7. Representations, Warranties and Covenants of the Company. The Company represents, warrants and covenants with the Lender as follows:
(a) Authorization; Enforceability. All corporate action on the part of the Company, its officers, directors and shareholders necessary for the authorization, execution and delivery of this Note and the performance of all obligations of the Company hereunder has been taken, and this Note constitutes a valid and legally binding obligation of the Company, enforceable in accordance with its terms except (i) as limited by applicable bankruptcy, insolvency, reorganization, moratorium and other laws of general application affecting enforcement of creditors’ rights generally, and (ii) as limited by laws relating to the availability of specific performance, injunctive relief or other equitable remedies.

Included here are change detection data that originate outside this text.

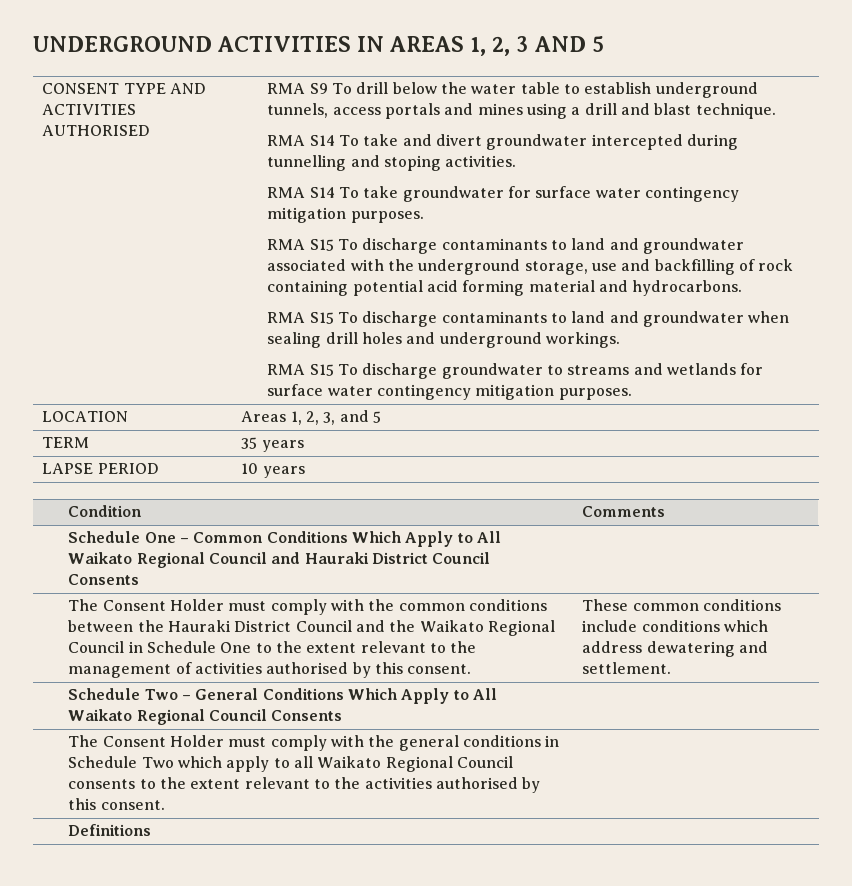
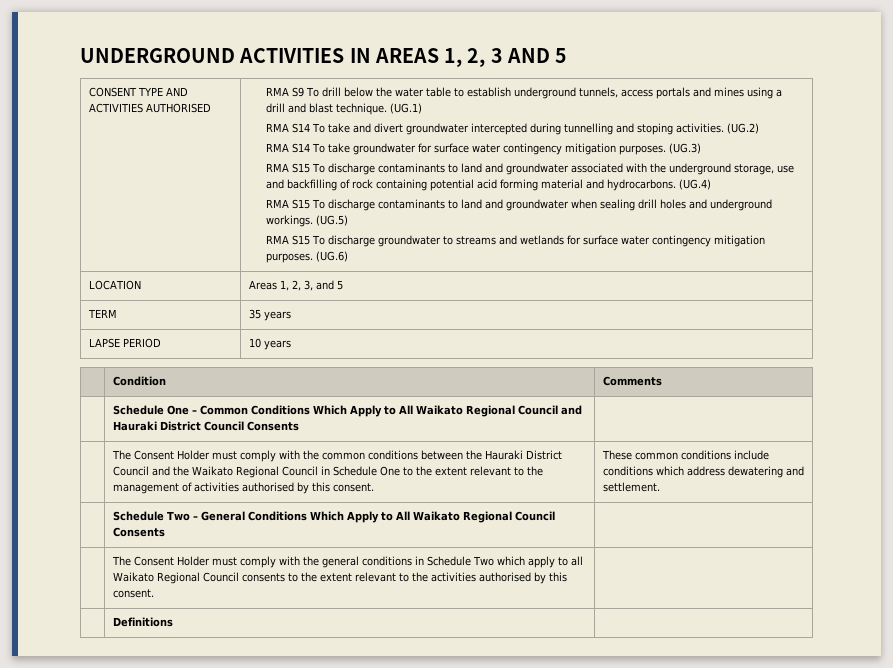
+ (UG.1)
+ (UG.2)
+ (UG.3)
+ (UG.4)
+ (UG.5)
+ (UG.6)

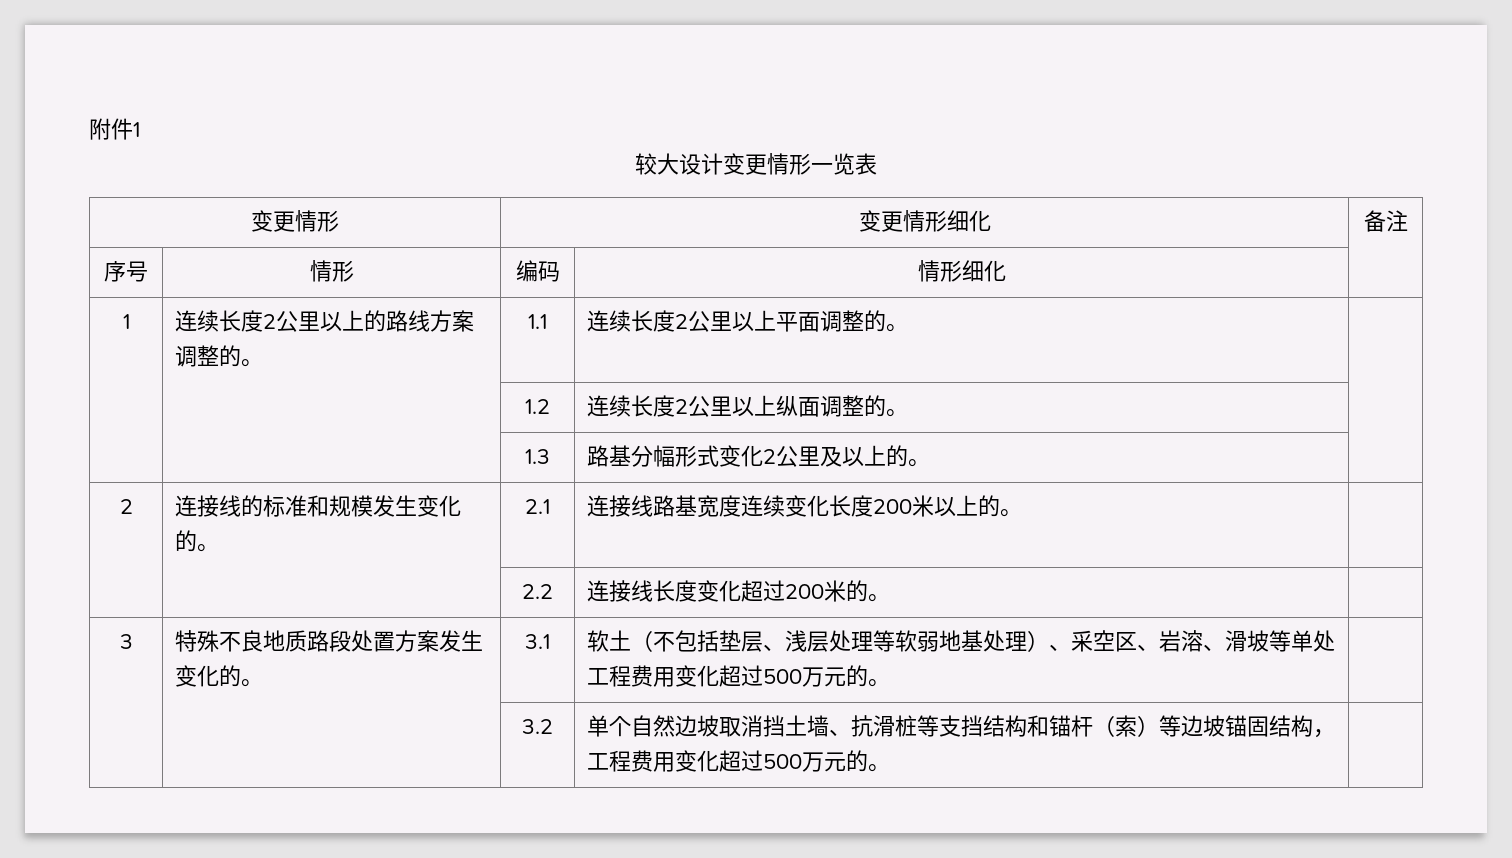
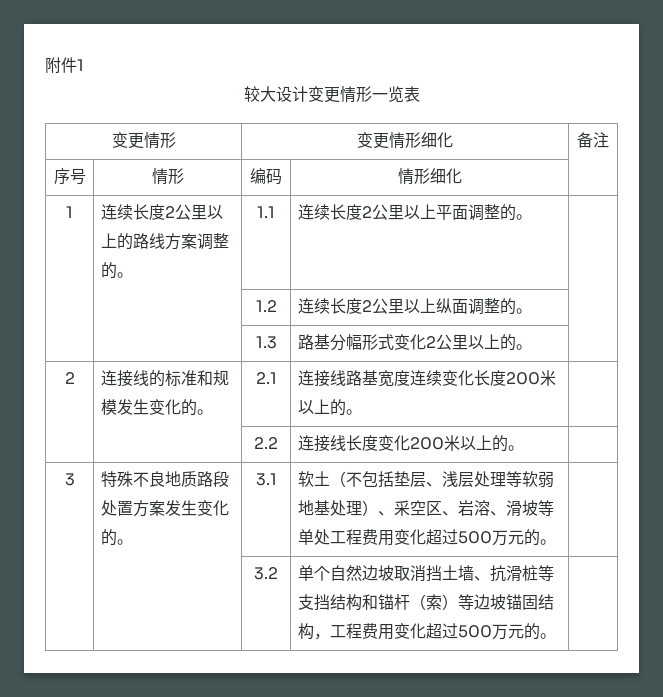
- | | 1.3 | 路基分幅形式变化2公里及以上的。 |
+ | | 1.3 | 路基分幅形式变化2公里以上的。 |
- | | 2.2 | 连接线长度变化超过200米的。 |
+ | | 2.2 | 连接线长度变化200米以上的。 |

(b) Governmental Consents. No consent, approval, qualification, order or authorization of, or filing with, any local, state or federal governmental authority is required on the part of the Company in connection with the Company’s valid execution, delivery or performance of this Note except any notices required to be filed with the Securities and Exchange Commission under Regulation D of the Securities Act of 1933, as amended (the “1933 Act”), or such filings as may be required under applicable state securities laws, which will be timely filed within the applicable periods therefor.
(c) No Violation. The execution, delivery and performance by the Company of this Note and the consummation of the transactions contemplated hereby will not result in a violation of its Certificate of Incorporation or Bylaws, in any material respect of any provision of any mortgage, agreement, instrument or contract to which it is a party or by which it is bound or, to the best of its knowledge, of any federal or state judgment, order, writ, decree, statute, rule or regulation applicable to the Company or be in material conflict with or constitute, with or without the passage of time or giving of notice, either a material default under any such provision or an event that results in the creation of any material lien, charge or encumbrance upon any assets of the Company or the suspension, revocation, impairment, forfeiture or nonrenewal of any material permit, license, authorization or approval applicable to the Company, its business or operations, or any of its assets or properties.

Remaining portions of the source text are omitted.